:: Try it ::
Only the text belongs in the answer: every line of the records below, transcribed exactly.

:: Records provided ::

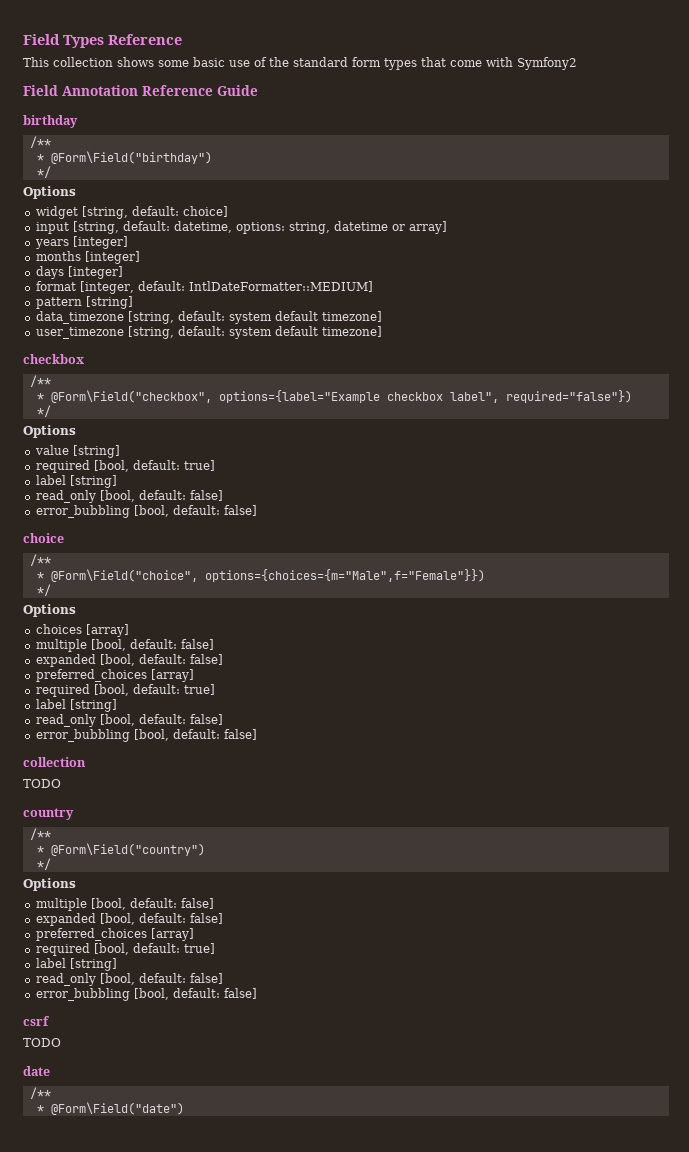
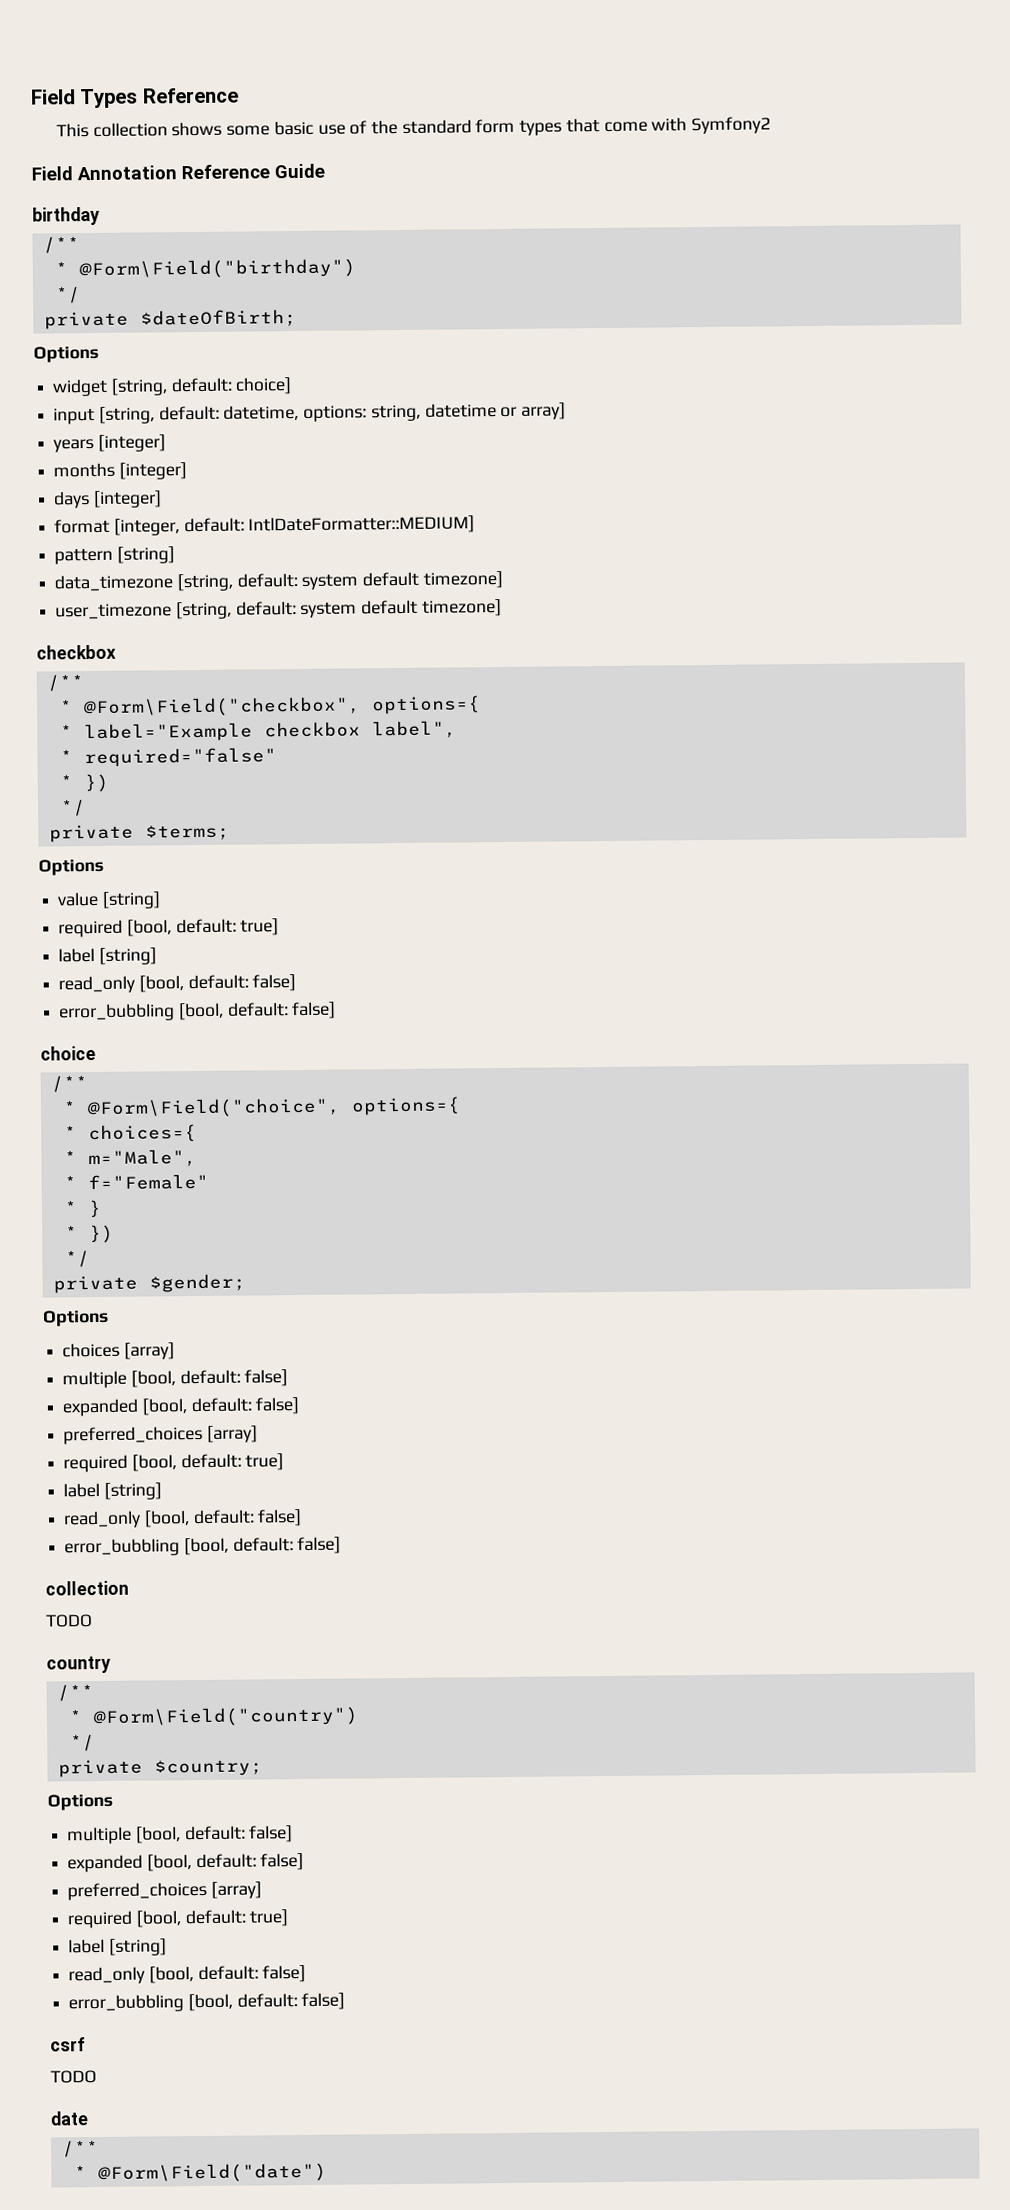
(51, 172) none -> [43,309,297,330] // private $dateOfBirth;
[218,390,380,403] options={label="Example -> [370,695,481,715] [59,722,253,743] options={ // * label="Example
[505,390,632,403] [36,405,51,417] required="false"}) // */ -> [59,747,277,768] [59,773,109,793] [59,799,86,817] [48,824,230,843] // * required="false" // * }) // */ // private $terms;
[204,569,485,582] [36,584,51,596] options={choices={m="Male",f="Female"}}) // */ -> [350,1096,461,1116] [63,1124,197,1143] [63,1149,197,1168] [63,1173,209,1191] [63,1199,102,1218] [64,1224,114,1244] [64,1250,90,1268] [52,1273,246,1294] options={ // * choices={ // * m="Male", // * f="Female" // * } // * }) // */ // private $gender;
(51, 864) none -> [57,1759,263,1778] // private $country;

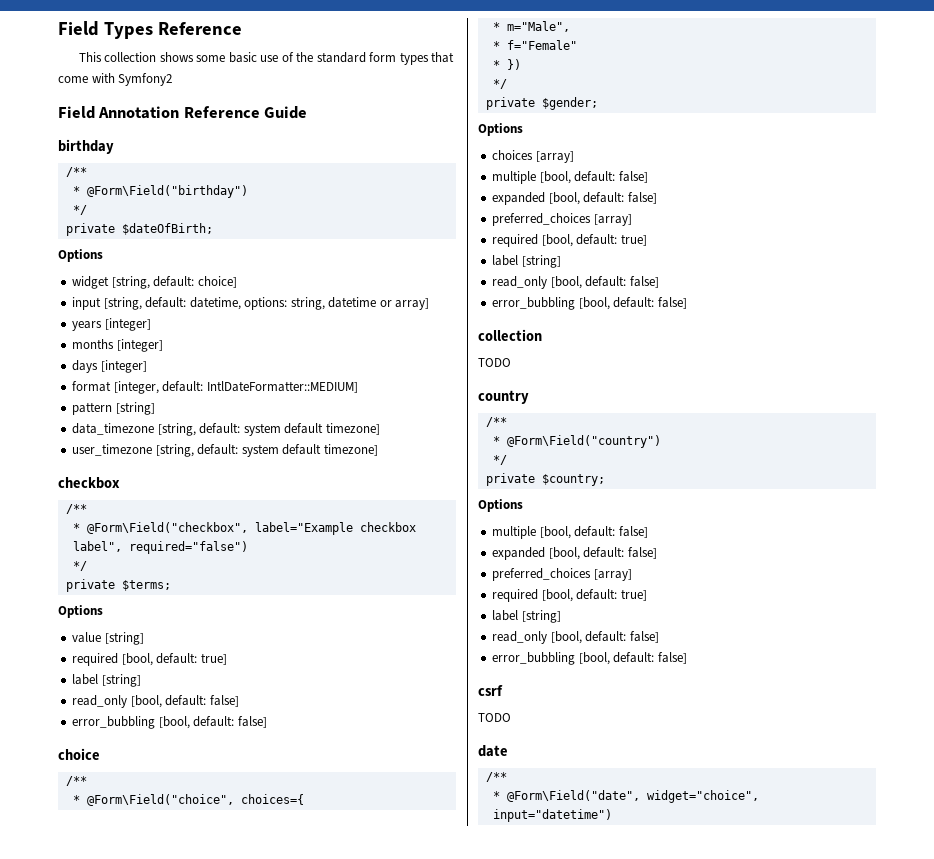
[370,695,481,715] [59,724,73,739] options={ // * -> (248, 528) none
[59,747,277,768] [59,773,109,793] // * required="false" // * }) -> [128,541,248,554] required="false")
[350,1096,461,1116] [63,1125,77,1140] options={ // * -> (234, 800) none
[63,1199,102,1218] // * } -> (577, 45) none
[97,2162,327,2184] @Form\Field("date") -> [506,790,759,803] [492,809,612,822] @Form\Field("date", widget="choice", input="datetime")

:: Written solution ::
(51, 172) none -> [43,309,297,330] // private $dateOfBirth;
[218,390,380,403] options={label="Example -> [370,695,481,715] [59,722,253,743] options={ // * label="Example
[505,390,632,403] [36,405,51,417] required="false"}) // */ -> [59,747,277,768] [59,773,109,793] [59,799,86,817] [48,824,230,843] // * required="false" // * }) // */ // private $terms;
[204,569,485,582] [36,584,51,596] options={choices={m="Male",f="Female"}}) // */ -> [350,1096,461,1116] [63,1124,197,1143] [63,1149,197,1168] [63,1173,209,1191] [63,1199,102,1218] [64,1224,114,1244] [64,1250,90,1268] [52,1273,246,1294] options={ // * choices={ // * m="Male", // * f="Female" // * } // * }) // */ // private $gender;
(51, 864) none -> [57,1759,263,1778] // private $country;

[370,695,481,715] [59,724,73,739] options={ // * -> (248, 528) none
[59,747,277,768] [59,773,109,793] // * required="false" // * }) -> [128,541,248,554] required="false")
[350,1096,461,1116] [63,1125,77,1140] options={ // * -> (234, 800) none
[63,1199,102,1218] // * } -> (577, 45) none
[97,2162,327,2184] @Form\Field("date") -> [506,790,759,803] [492,809,612,822] @Form\Field("date", widget="choice", input="datetime")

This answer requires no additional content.